# Problem statement:
Copy the listing exactly, please, and keep every picture out of it.

# Task input:
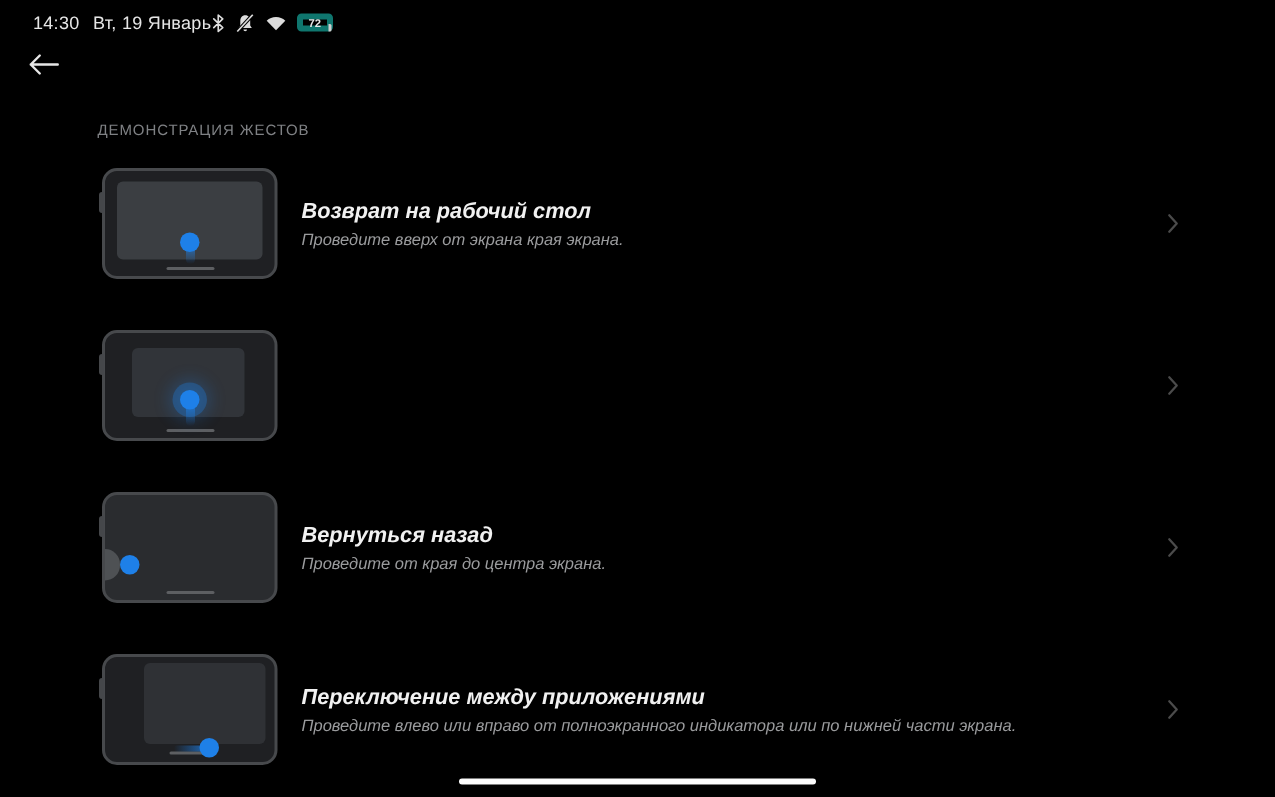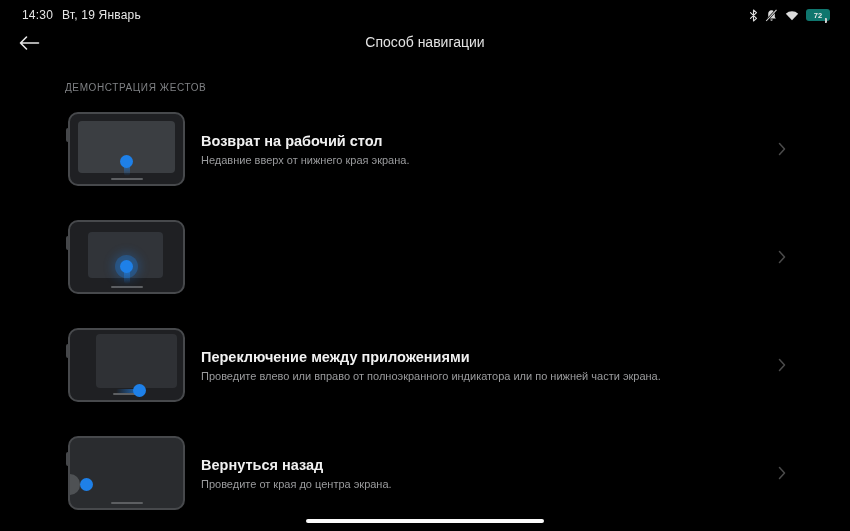--- a/index.html
+++ b/index.html
@@ -5,27 +5,27 @@
   * { margin:0; padding:0; box-sizing:border-box; }
   html,body { width:850px; height:531px; overflow:hidden; }
   body {
     background:#000;
     font-family:"Liberation Sans","DejaVu Sans",sans-serif;
     color:#e8e8e8;
     position:relative;
   }
   
   .status-bar {
-    height:24px; display:flex; justify-content:space-between; align-items:center;
+    height:24px; display:flex; justify-content:flex-start; align-items:center;
     padding:6px 20px 0 22px; font-size:12px; color:#e6e6e6;
   }
   .status-left { display:flex; gap:9px; align-items:center; font-weight:500; letter-spacing:.2px; }
   .status-right { display:flex; gap:7px; align-items:center; }
   .battery {
-    width:24px; height:12px; border:6px solid #0f766e; border-radius:3px;
+    width:24px; height:12px; border:4px solid #0f766e; border-radius:3px;
     display:flex; align-items:center; justify-content:center; position:relative;
     font-size:7.5px; color:#e8e8e8; font-weight:700;
   }
   .battery::after {
     content:""; position:absolute; right:-3px; top:3px; width:2px; height:5px;
     background:#cfcfcf; border-radius:0 1px 1px 0;
   }
   
   .app-header { position:relative; height:34px; margin-top:2px; }
   .back-btn {
@@ -39,21 +39,21 @@
   
   .section-label {
     margin:22px 0 0 65px; font-size:10px; color:#7f8184; letter-spacing:.6px;
   }
   
   .rows { margin-top:2px; }
   .row {
     height:108px; display:flex; align-items:center;
     padding-left:68px; padding-right:64px; cursor:pointer;
   }
-  .row-text { margin-left:16px; min-width:0; }
+  .row-text { margin-left:16px; min-width:0;font-style:italic; }
   .row-title { font-size:14.5px; font-weight:700; color:#f1f1f1; margin-bottom:5px; }
   .row-subtitle { font-size:11px; color:#9a9b9d; }
   .chevron { margin-left:auto; display:flex; align-items:center; }
   
   .thumb {
     flex:none; width:117px; height:74px; position:relative;
     background:#1f2023; border:2px solid #47494c; border-radius:10px;
   }
   .thumb::before { 
     content:""; position:absolute; left:-4px; top:14px; width:3px; height:14px;
@@ -143,37 +143,36 @@
     </span>
   </div>
 </div>
 
 <div class="app-header">
   <button class="back-btn">
     <svg width="22" height="16" viewBox="0 0 22 16">
       <path d="M8.5 2 L2.5 8 L8.5 14 M2.5 8 L20.5 8" fill="none" stroke="#e6e6e6" stroke-width="1.6" stroke-linecap="round" stroke-linejoin="round"></path>
     </svg>
   </button>
-  <div class="page-title">Способ навигации</div>
 </div>
 
 <div class="section-label">ДЕМОНСТРАЦИЯ ЖЕСТОВ</div>
 
 <div class="rows">
   <div class="row">
     <div class="thumb v-swipe-up">
       <div class="screen"></div>
 
       <div class="trail"></div>
       <div class="dot"></div>
       <div class="indicator"></div>
     </div>
     <div class="row-text">
       <div class="row-title">Возврат на рабочий стол</div>
-      <div class="row-subtitle">Недавние вверх от нижнего края экрана.</div>
+      <div class="row-subtitle">Проведите вверх от экрана края экрана.</div>
     </div>
     <div class="chevron">
       <svg width="8" height="14" viewBox="0 0 8 14">
           <polyline points="1.5,1.5 6.5,7 1.5,12.5" fill="none" stroke="#4b4b4b" stroke-width="1.5" stroke-linecap="round" stroke-linejoin="round"></polyline>
         </svg>
     </div>
   </div>
 
   <div class="row">
     <div class="thumb v-swipe-up-hold">
@@ -186,51 +185,51 @@
     <div class="row-text">
     </div>
     <div class="chevron">
       <svg width="8" height="14" viewBox="0 0 8 14">
           <polyline points="1.5,1.5 6.5,7 1.5,12.5" fill="none" stroke="#4b4b4b" stroke-width="1.5" stroke-linecap="round" stroke-linejoin="round"></polyline>
         </svg>
     </div>
   </div>
 
   <div class="row">
+    <div class="thumb v-edge-swipe">
+
+      <div class="edge-pill"></div>
+
+      <div class="dot"></div>
+      <div class="indicator"></div>
+    </div>
+    <div class="row-text">
+      <div class="row-title">Вернуться назад</div>
+      <div class="row-subtitle">Проведите от края до центра экрана.</div>
+    </div>
+    <div class="chevron">
+      <svg width="8" height="14" viewBox="0 0 8 14">
+          <polyline points="1.5,1.5 6.5,7 1.5,12.5" fill="none" stroke="#4b4b4b" stroke-width="1.5" stroke-linecap="round" stroke-linejoin="round"></polyline>
+        </svg>
+    </div>
+  </div>
+
+  <div class="row">
     <div class="thumb v-switch-apps">
       <div class="screen"></div>
 
       <div class="trail"></div>
       <div class="dot"></div>
       <div class="indicator"></div>
     </div>
     <div class="row-text">
       <div class="row-title">Переключение между приложениями</div>
       <div class="row-subtitle">Проведите влево или вправо от полноэкранного индикатора или по нижней части экрана.</div>
     </div>
     <div class="chevron">
       <svg width="8" height="14" viewBox="0 0 8 14">
           <polyline points="1.5,1.5 6.5,7 1.5,12.5" fill="none" stroke="#4b4b4b" stroke-width="1.5" stroke-linecap="round" stroke-linejoin="round"></polyline>
         </svg>
     </div>
   </div>
-
-  <div class="row">
-    <div class="thumb v-edge-swipe">
-
-      <div class="edge-pill"></div>
-
-      <div class="dot"></div>
-      <div class="indicator"></div>
-    </div>
-    <div class="row-text">
-      <div class="row-title">Вернуться назад</div>
-      <div class="row-subtitle">Проведите от края до центра экрана.</div>
-    </div>
-    <div class="chevron">
-      <svg width="8" height="14" viewBox="0 0 8 14">
-          <polyline points="1.5,1.5 6.5,7 1.5,12.5" fill="none" stroke="#4b4b4b" stroke-width="1.5" stroke-linecap="round" stroke-linejoin="round"></polyline>
-        </svg>
-    </div>
-  </div>
 </div>
 
 <div class="home-bar"></div>
 
 </body></html>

# Response for this exercise:
--- a/index.html
+++ b/index.html
@@ -5,27 +5,27 @@
   * { margin:0; padding:0; box-sizing:border-box; }
   html,body { width:850px; height:531px; overflow:hidden; }
   body {
     background:#000;
     font-family:"Liberation Sans","DejaVu Sans",sans-serif;
     color:#e8e8e8;
     position:relative;
   }
   
   .status-bar {
-    height:24px; display:flex; justify-content:space-between; align-items:center;
+    height:24px; display:flex; justify-content:flex-start; align-items:center;
     padding:6px 20px 0 22px; font-size:12px; color:#e6e6e6;
   }
   .status-left { display:flex; gap:9px; align-items:center; font-weight:500; letter-spacing:.2px; }
   .status-right { display:flex; gap:7px; align-items:center; }
   .battery {
-    width:24px; height:12px; border:6px solid #0f766e; border-radius:3px;
+    width:24px; height:12px; border:4px solid #0f766e; border-radius:3px;
     display:flex; align-items:center; justify-content:center; position:relative;
     font-size:7.5px; color:#e8e8e8; font-weight:700;
   }
   .battery::after {
     content:""; position:absolute; right:-3px; top:3px; width:2px; height:5px;
     background:#cfcfcf; border-radius:0 1px 1px 0;
   }
   
   .app-header { position:relative; height:34px; margin-top:2px; }
   .back-btn {
@@ -39,21 +39,21 @@
   
   .section-label {
     margin:22px 0 0 65px; font-size:10px; color:#7f8184; letter-spacing:.6px;
   }
   
   .rows { margin-top:2px; }
   .row {
     height:108px; display:flex; align-items:center;
     padding-left:68px; padding-right:64px; cursor:pointer;
   }
-  .row-text { margin-left:16px; min-width:0; }
+  .row-text { margin-left:16px; min-width:0;font-style:italic; }
   .row-title { font-size:14.5px; font-weight:700; color:#f1f1f1; margin-bottom:5px; }
   .row-subtitle { font-size:11px; color:#9a9b9d; }
   .chevron { margin-left:auto; display:flex; align-items:center; }
   
   .thumb {
     flex:none; width:117px; height:74px; position:relative;
     background:#1f2023; border:2px solid #47494c; border-radius:10px;
   }
   .thumb::before { 
     content:""; position:absolute; left:-4px; top:14px; width:3px; height:14px;
@@ -143,37 +143,36 @@
     </span>
   </div>
 </div>
 
 <div class="app-header">
   <button class="back-btn">
     <svg width="22" height="16" viewBox="0 0 22 16">
       <path d="M8.5 2 L2.5 8 L8.5 14 M2.5 8 L20.5 8" fill="none" stroke="#e6e6e6" stroke-width="1.6" stroke-linecap="round" stroke-linejoin="round"></path>
     </svg>
   </button>
-  <div class="page-title">Способ навигации</div>
 </div>
 
 <div class="section-label">ДЕМОНСТРАЦИЯ ЖЕСТОВ</div>
 
 <div class="rows">
   <div class="row">
     <div class="thumb v-swipe-up">
       <div class="screen"></div>
 
       <div class="trail"></div>
       <div class="dot"></div>
       <div class="indicator"></div>
     </div>
     <div class="row-text">
       <div class="row-title">Возврат на рабочий стол</div>
-      <div class="row-subtitle">Недавние вверх от нижнего края экрана.</div>
+      <div class="row-subtitle">Проведите вверх от экрана края экрана.</div>
     </div>
     <div class="chevron">
       <svg width="8" height="14" viewBox="0 0 8 14">
           <polyline points="1.5,1.5 6.5,7 1.5,12.5" fill="none" stroke="#4b4b4b" stroke-width="1.5" stroke-linecap="round" stroke-linejoin="round"></polyline>
         </svg>
     </div>
   </div>
 
   <div class="row">
     <div class="thumb v-swipe-up-hold">
@@ -186,51 +185,51 @@
     <div class="row-text">
     </div>
     <div class="chevron">
       <svg width="8" height="14" viewBox="0 0 8 14">
           <polyline points="1.5,1.5 6.5,7 1.5,12.5" fill="none" stroke="#4b4b4b" stroke-width="1.5" stroke-linecap="round" stroke-linejoin="round"></polyline>
         </svg>
     </div>
   </div>
 
   <div class="row">
+    <div class="thumb v-edge-swipe">
+
+      <div class="edge-pill"></div>
+
+      <div class="dot"></div>
+      <div class="indicator"></div>
+    </div>
+    <div class="row-text">
+      <div class="row-title">Вернуться назад</div>
+      <div class="row-subtitle">Проведите от края до центра экрана.</div>
+    </div>
+    <div class="chevron">
+      <svg width="8" height="14" viewBox="0 0 8 14">
+          <polyline points="1.5,1.5 6.5,7 1.5,12.5" fill="none" stroke="#4b4b4b" stroke-width="1.5" stroke-linecap="round" stroke-linejoin="round"></polyline>
+        </svg>
+    </div>
+  </div>
+
+  <div class="row">
     <div class="thumb v-switch-apps">
       <div class="screen"></div>
 
       <div class="trail"></div>
       <div class="dot"></div>
       <div class="indicator"></div>
     </div>
     <div class="row-text">
       <div class="row-title">Переключение между приложениями</div>
       <div class="row-subtitle">Проведите влево или вправо от полноэкранного индикатора или по нижней части экрана.</div>
     </div>
     <div class="chevron">
       <svg width="8" height="14" viewBox="0 0 8 14">
           <polyline points="1.5,1.5 6.5,7 1.5,12.5" fill="none" stroke="#4b4b4b" stroke-width="1.5" stroke-linecap="round" stroke-linejoin="round"></polyline>
         </svg>
     </div>
   </div>
-
-  <div class="row">
-    <div class="thumb v-edge-swipe">
-
-      <div class="edge-pill"></div>
-
-      <div class="dot"></div>
-      <div class="indicator"></div>
-    </div>
-    <div class="row-text">
-      <div class="row-title">Вернуться назад</div>
-      <div class="row-subtitle">Проведите от края до центра экрана.</div>
-    </div>
-    <div class="chevron">
-      <svg width="8" height="14" viewBox="0 0 8 14">
-          <polyline points="1.5,1.5 6.5,7 1.5,12.5" fill="none" stroke="#4b4b4b" stroke-width="1.5" stroke-linecap="round" stroke-linejoin="round"></polyline>
-        </svg>
-    </div>
-  </div>
 </div>
 
 <div class="home-bar"></div>
 
 </body></html>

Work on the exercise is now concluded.